Using Xinetd with GitHub Hooks

2019-04-05

Recently, I needed to set up a static site and have it automatically update when I push changes to git.

It seems gratuitous to run a service to handle a single endpoint and do a pull. The site was static so it didn't need anything other than NGINX and it was running on a VPS so I wanted to use as little memory as possible.

Looking around I found a few scripts that would work but even the smallest one (python) seemed to use about 18mb of ram when running. I also didn't know the pedigree of these scripts and didn't want to have to babysit them if they weren't completely stable.

Enter xinetd

xinetd is an internet super-server originally written in 2003 or earlier. It is still actively maintained and included in most Linux distributions. Unlike most of the options, I considered it's written in plain C so it uses a bare minimum of resources.

Xinetd works in the Unix tradition of doing one simple thing and doing it well. It will listen on a port (in our case a TCP port) and when something connects it will start a process and map the stdin/stdout to the socket. That's it! Since your process only needs to read/write from standard input/output you have a lot of flexibility in what you use to handle the response. Xinetd will start a new copy of the process for each request so if it crashes the socket will be closed and the next request starts fresh.

Configure NGINX

First, let's get the NGINX config out of the way.

We don't want to open a new port on our firewall just for xinetd so we'll do a proxy_pass from our web server to hit a port on localhost. This will also let NGINX handle HTTPS so the data going over the intent is encrypted.

location /update {
    proxy_pass http://localhost:61000/;
}

Configure xinetd

If you don't have xinetd installed you can get it with your local neighborhood package manager. apt-get install xinetd if you're on Debian/Ubuntu.

Then we add our service definition to /etc/xinetd.d/. Create a new file called GitHub-hooks and add this:

service GitHub-hooks
{
    type        = UNLISTED
    socket_type = stream
    protocol    = tcp
    port        = 61000
    wait        = no
    user        = user1
    server      = /home/site/bin/githook
    instances   = 2
}

Most of the lines here are fairly self explanatory but I'll go through the interesting ones briefly. If you need more details on what options are available consult the xinetd man page.

type = unlisted
This tells xinetd that your service doesn't need to appear in /etc/services. You could edit /etc/services and add your service and omit this line but this is simpler.
user = user1
For security, you don't want the xinetd services to run as root so it will execute the handler as the user you specify. You definitely don't want to use the same user you log in as here. Create a new user with only the permissions it needs. (You can also specify a group with group=)
server = /home/site/bin/githook
This is what gets run when a connection is made from the outside.
instances = 2 This limits the number of concurrent instances of this service. Since it doesn't make sense to have 2 git pull going on at once we limit this to a single instance. Technically git's internal locking should keep the repository consistent without this but this would be more resilient to a DOS attempt.

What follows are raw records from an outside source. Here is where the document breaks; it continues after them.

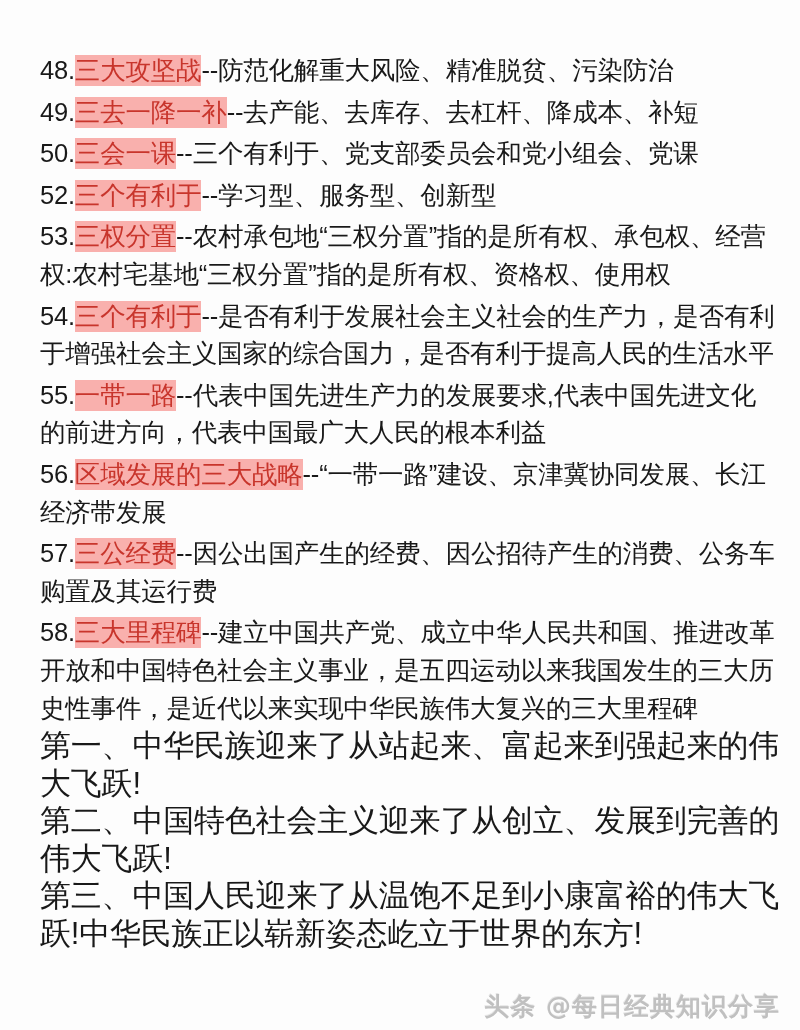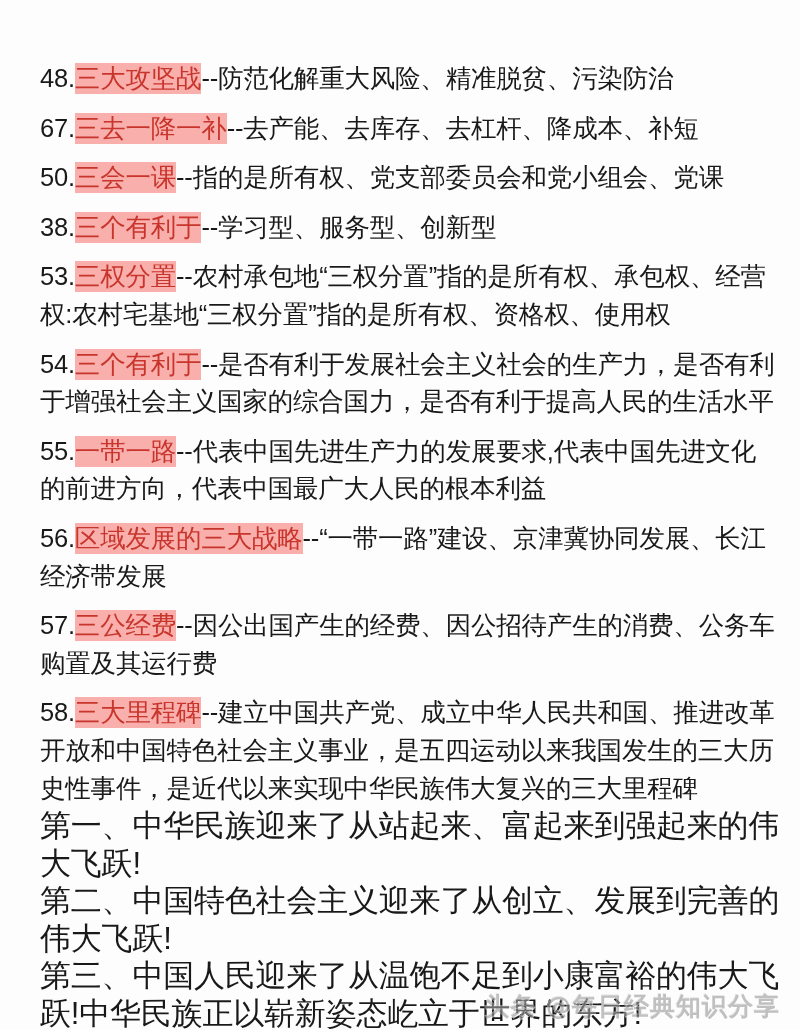"48.三大攻坚战--防范化解重大风险、精准脱贫、污染防治" .entry { margin: 12px 0 0 0 -> 4px 0 0 0 }
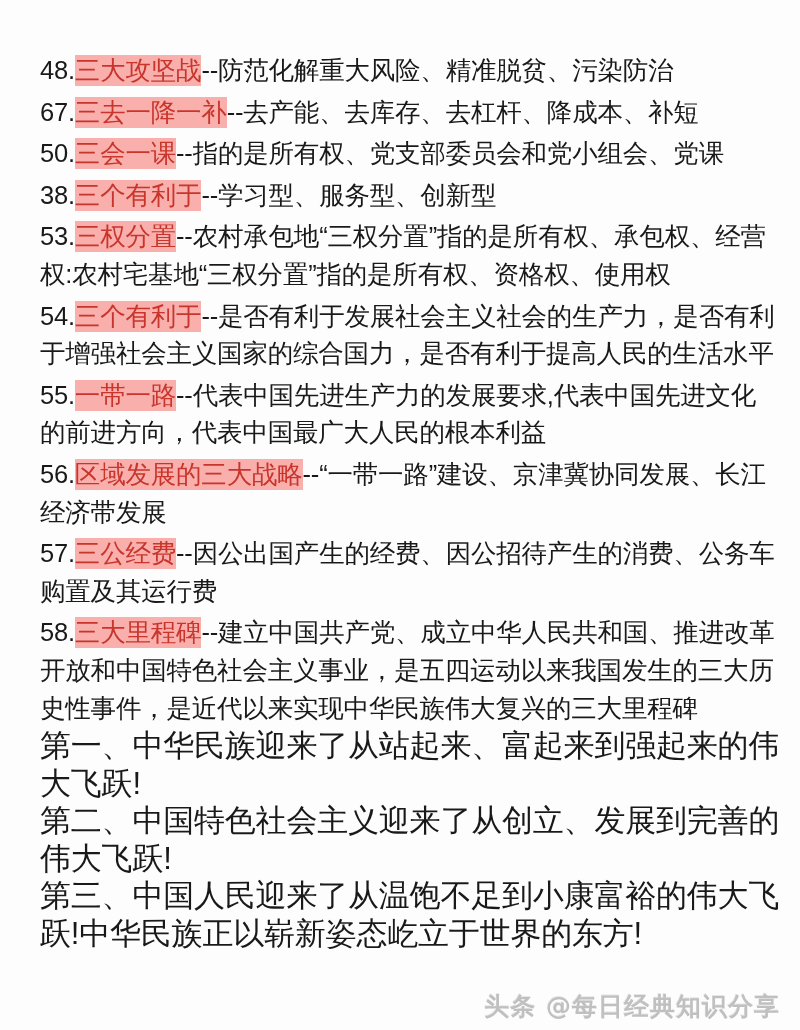"67." span.num { text: 67 -> 49 }
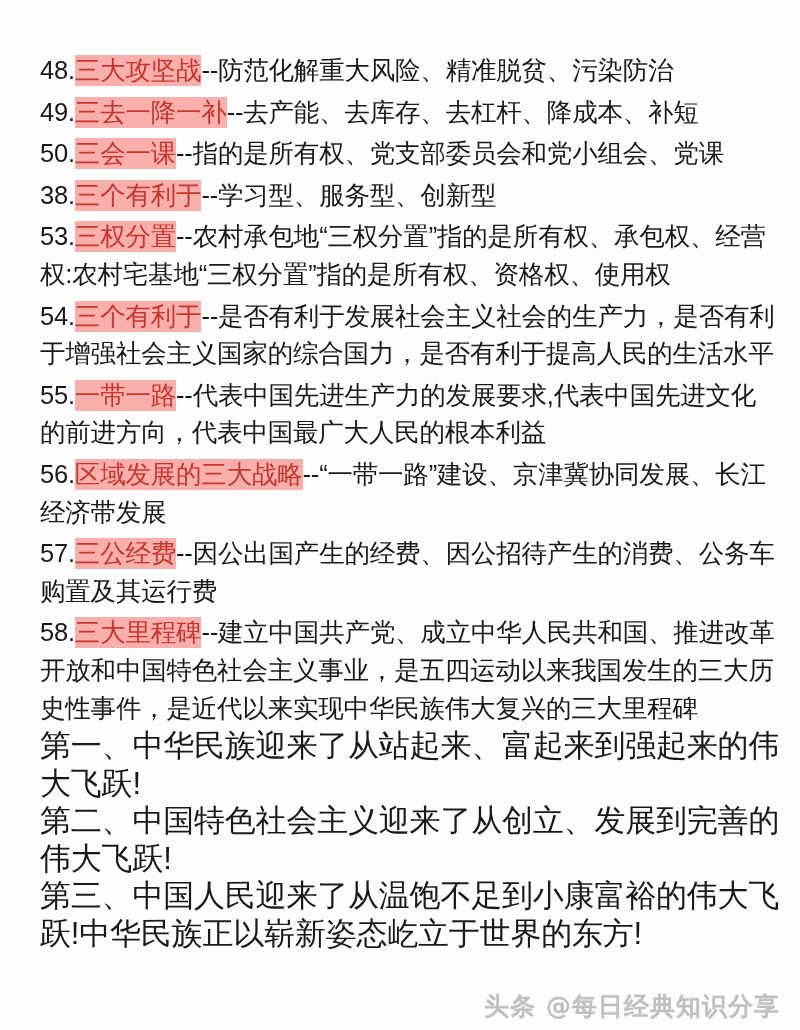"指的是所有权、党支部委员会和党小组会、党课" span.body-text { text: 指的是所有权 -> 三个有利于 }
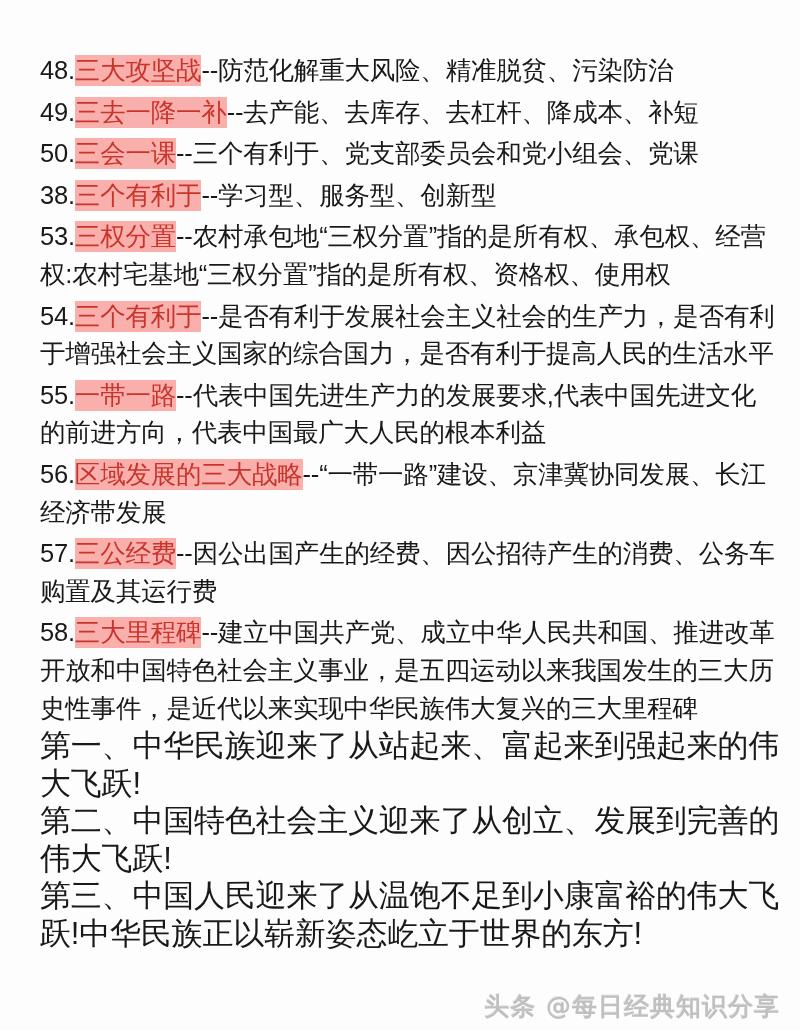"38." span.num { text: 38 -> 52 }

After this file is in place you can restart xinetd sudo service xinetd restart on a Debian or Ubuntu machine. According to the man page, you can also send SIGHUP to reload the configuration. Run sudo service xinetd status to make sure the service started without error.

Implementing The Handler

Now that xinetd is running we can edit the handler and re-run our request.

The first thing to keep in mind is that xinetd doesn't speak HTTP so we have to do some parsing. Unfortunately, most HTTP libraries don't support reading from stdin directly. On the other hand, it's a text protocol so we should be able to pull out what we need without much fuss.

Choosing the Right Tool

While I'm usually the first one to suggest a statically typed language for any project when I expect the entire script to fit on a single screen it might be overkill. Python is already installed and should let us get this done with little ceremony.

Parsing HTTP

For our purposes, HTTP is a pretty simple protocol. We only need to handle requests from the GitHub hook so we can take a few shortcuts. 😈

Here is a sample of the HTTP headers I expect from GitHub.

Connection: close
Content-Length: 7547
Accept: */*
User-Agent: GitHub-Hookshot/903858c
X-GitHub-Event: push
X-GitHub-Delivery: b6eb5d30-4e96-11e9-9f14-dfd1cb48de87
content-type: application/json
X-Hub-Signature: sha1=0c27835e1218ac56a303cb02716b8f0cfbd90445

First, we will get the HTTP headers which are line delineated. The only one that we need to care about is the Content-Length header which will tell us how many bytes to read when we get to the payload. If we want this to be more general purpose we would check the content-type but since we are configuring the hook I will assume it's correct. Likewise, validating the X-Hub-Signature is left as an exercise to the reader.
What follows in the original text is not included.